The 2022 Adversary Infrastructure Report recently published by Insikt Group, Recorded Future’s research team, was full of technical trends goodness. The crunchy data and charts illustrated increases in open source tool sets being used by adversaries, malicious code command and control hosting distribution, and plenty more.
The primary takeaways:
China and the United States were the big hosting winners (or losers depending on the perspective). Which means those are the geographic locations where servers reside acting as a home for malicious code.
Cobalt Strike was, by orders of magnitude, the most popular “offensive security tool.”
PlugX remains successful operating in victim networks and thus remains popular with various adversaries.
While the intelligence is useful for operational defenders, where’s the executive relevance to risk?

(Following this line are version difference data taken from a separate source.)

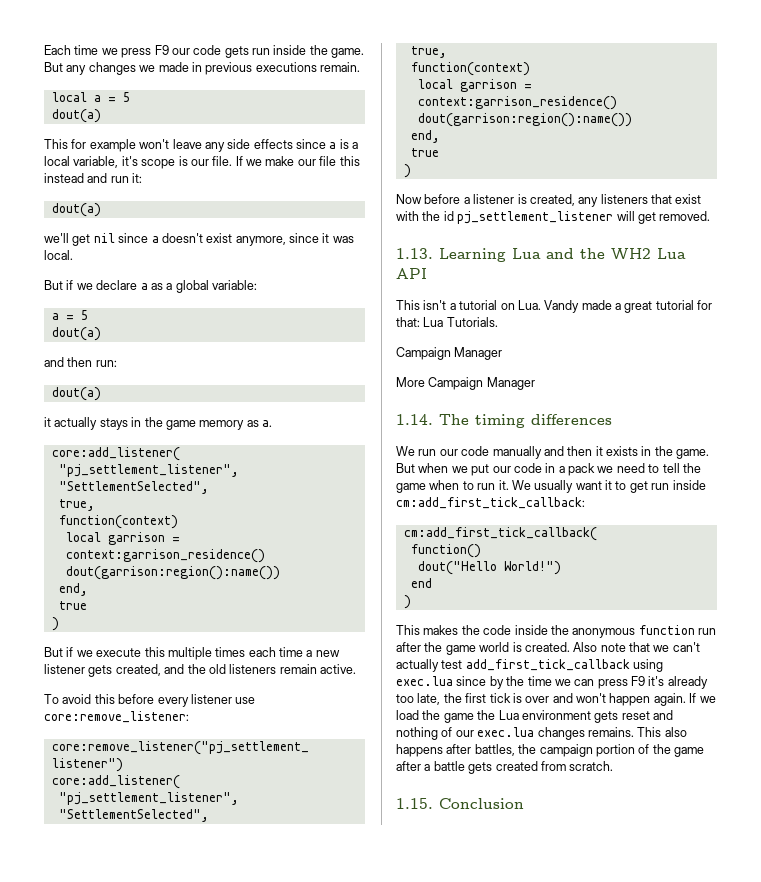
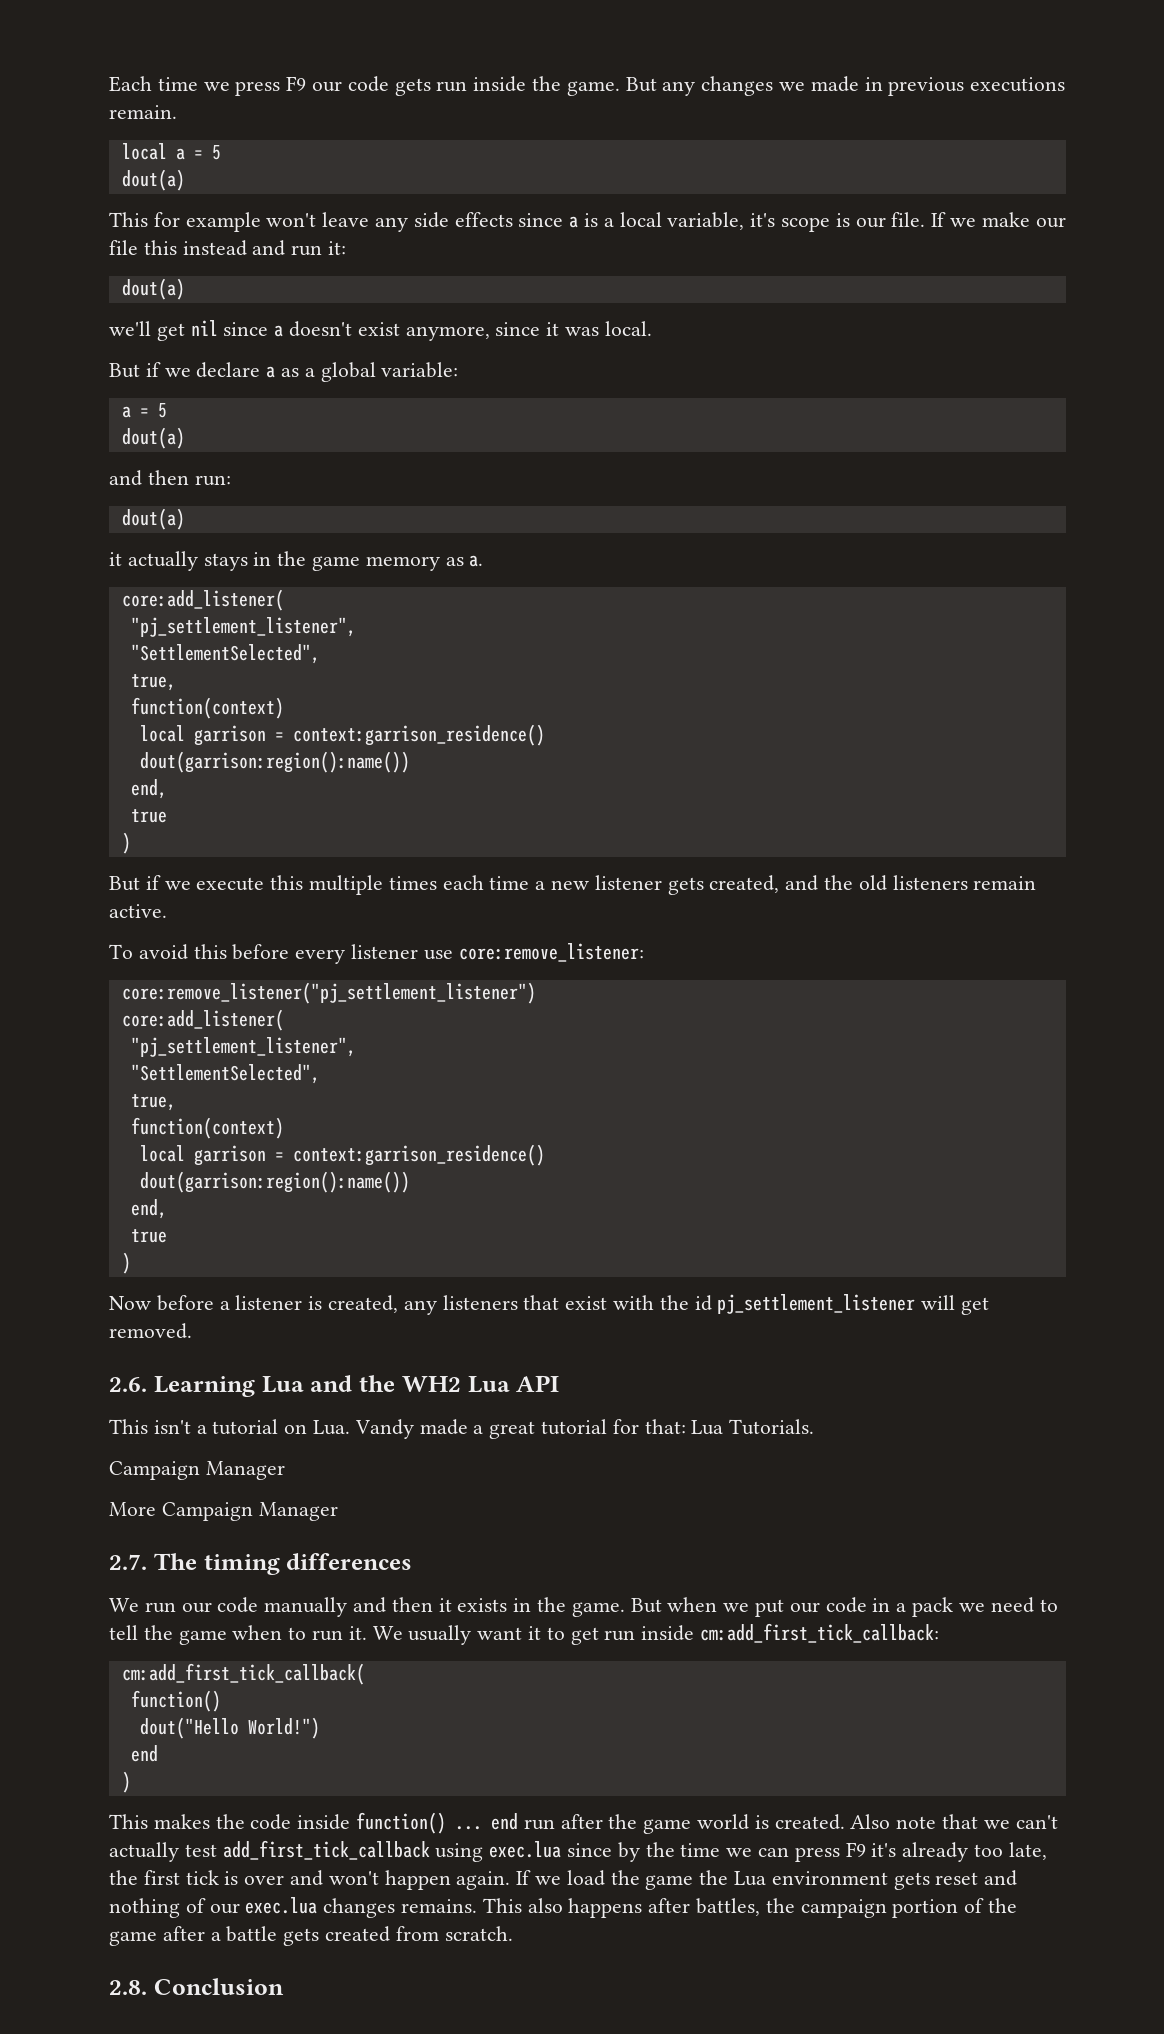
- 1.13. Learning Lua and the WH2 Lua API
+ 2.6. Learning Lua and the WH2 Lua API
- 1.14. The timing differences
+ 2.7. The timing differences
- This makes the code inside the anonymous function run after the game world is created.
+ This makes the code inside function() ... end run after the game world is created.
- 1.15. Conclusion
+ 2.8. Conclusion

There are two somewhat related evolving forces defining the “So what? Now what?”
The SEC could accelerate the need for cyber experience in the boardroom.
Cyber insurance policies are experiencing a renaissance.
First, the SEC’s proposal on Cybersecurity Risk Management includes the following:
The proposal also would require periodic reporting about a registrant’s policies and procedures to identify and manage cybersecurity risks; the registrant’s board of directors' oversight of cybersecurity risk; and management’s role and expertise in assessing and managing cybersecurity risk and implementing cybersecurity policies and procedures. The proposal further would require annual reporting or certain proxy disclosure about the board of directors’ cybersecurity expertise, if any.
Financial services have historically led the private sector on cybersecurity and risk management. The SEC’s proposal (when it is codified as a rule) may be the catalyst for a longer trend toward industry-agnostic increased cyber experience and sophistication within executive positions and board officer ranks.
My own unofficial CISO survey reveals that the governance oversight questions are already improving and revealing a sustained interest in cyber risk management. Naturally, insurance is a historically popular tool for transferring all types of risk.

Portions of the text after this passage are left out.